» **TO DO**
Your answer should be the lines below from the one holding "delivery date: 2024-05-31 -> 2024-06-03" through the one holding "total: 156.30 -> 151.40", copied exactly and with nothing else.

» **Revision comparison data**
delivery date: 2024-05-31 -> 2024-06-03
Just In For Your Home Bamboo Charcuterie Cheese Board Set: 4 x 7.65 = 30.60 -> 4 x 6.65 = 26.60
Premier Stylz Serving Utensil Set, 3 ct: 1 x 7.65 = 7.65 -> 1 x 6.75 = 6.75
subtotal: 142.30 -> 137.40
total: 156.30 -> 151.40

---

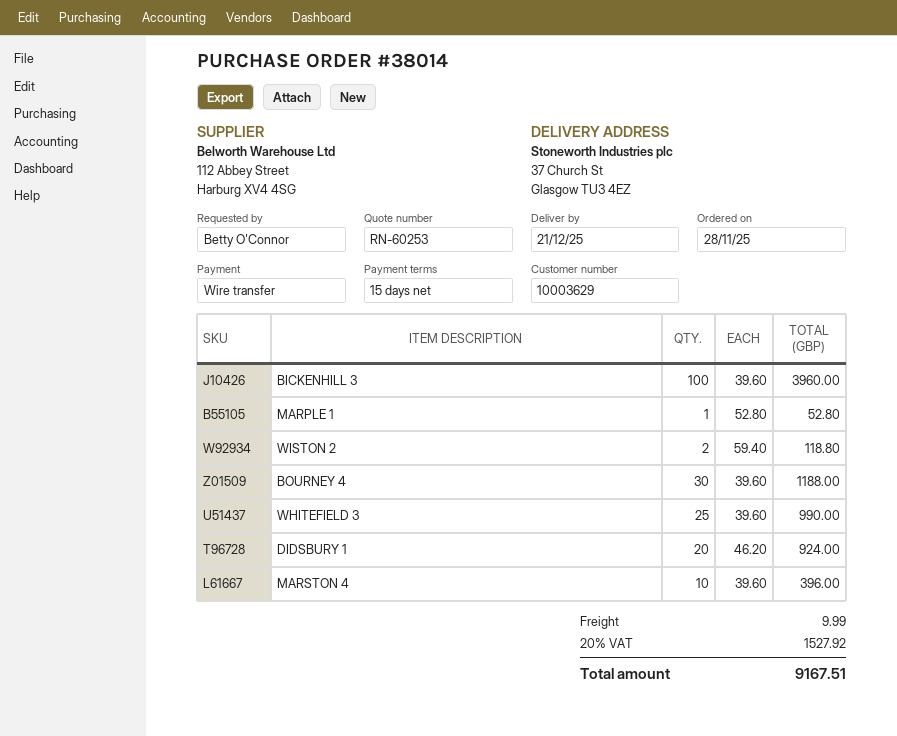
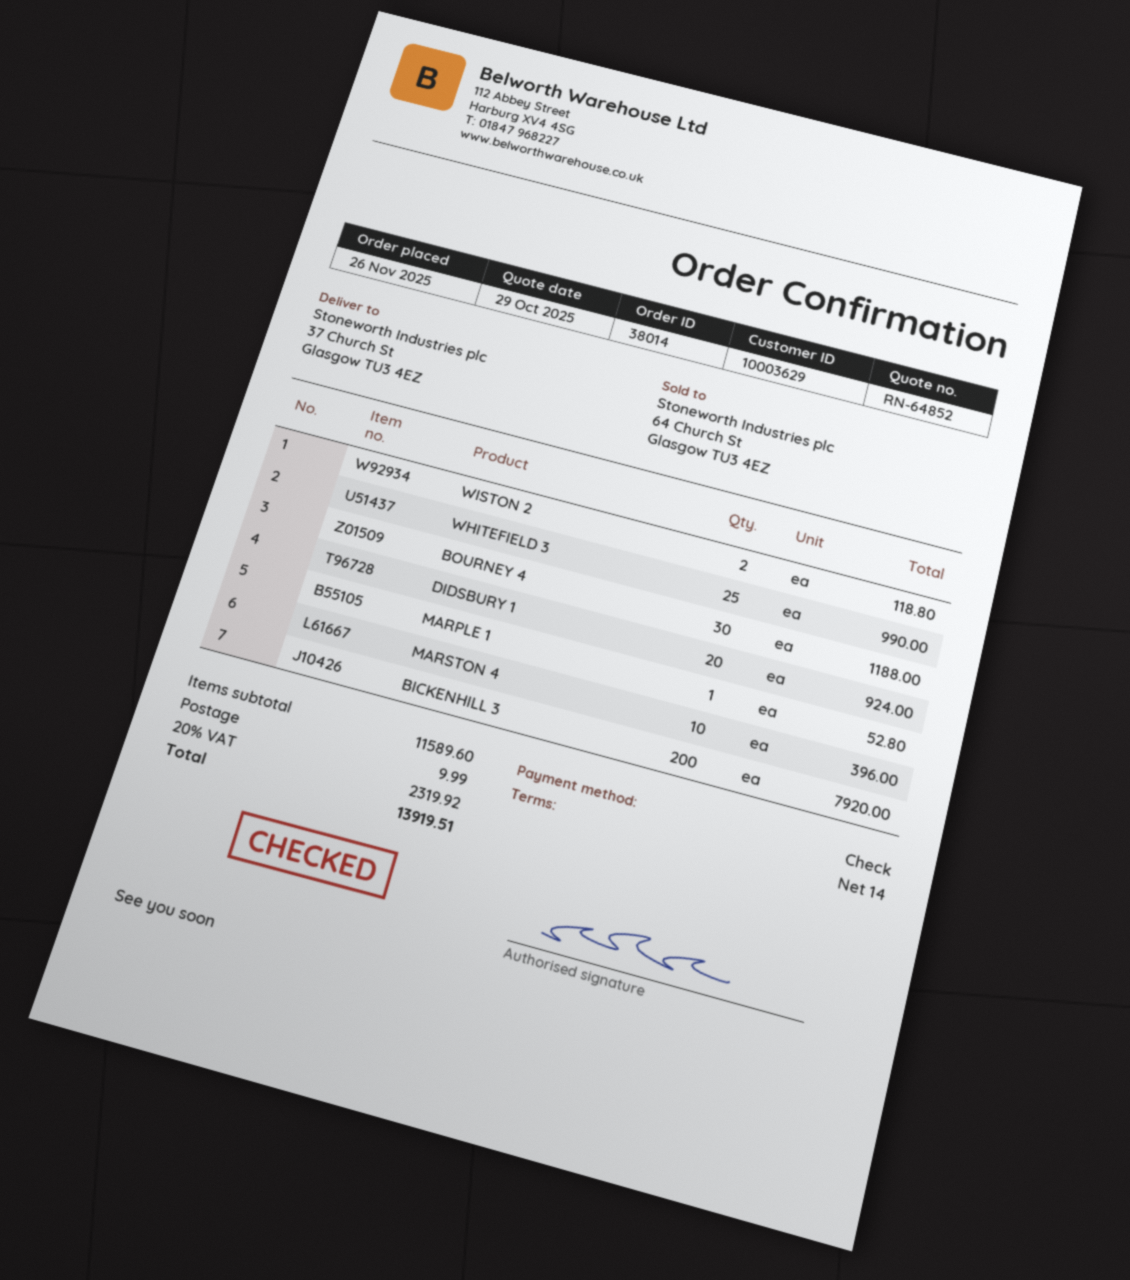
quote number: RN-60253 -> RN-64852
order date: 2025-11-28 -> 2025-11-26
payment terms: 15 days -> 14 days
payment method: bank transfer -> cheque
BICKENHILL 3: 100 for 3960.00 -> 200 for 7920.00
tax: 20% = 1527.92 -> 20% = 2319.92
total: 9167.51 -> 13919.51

» **EXERCISE RESPONSE**
delivery date: 2024-05-31 -> 2024-06-03
Just In For Your Home Bamboo Charcuterie Cheese Board Set: 4 x 7.65 = 30.60 -> 4 x 6.65 = 26.60
Premier Stylz Serving Utensil Set, 3 ct: 1 x 7.65 = 7.65 -> 1 x 6.75 = 6.75
subtotal: 142.30 -> 137.40
total: 156.30 -> 151.40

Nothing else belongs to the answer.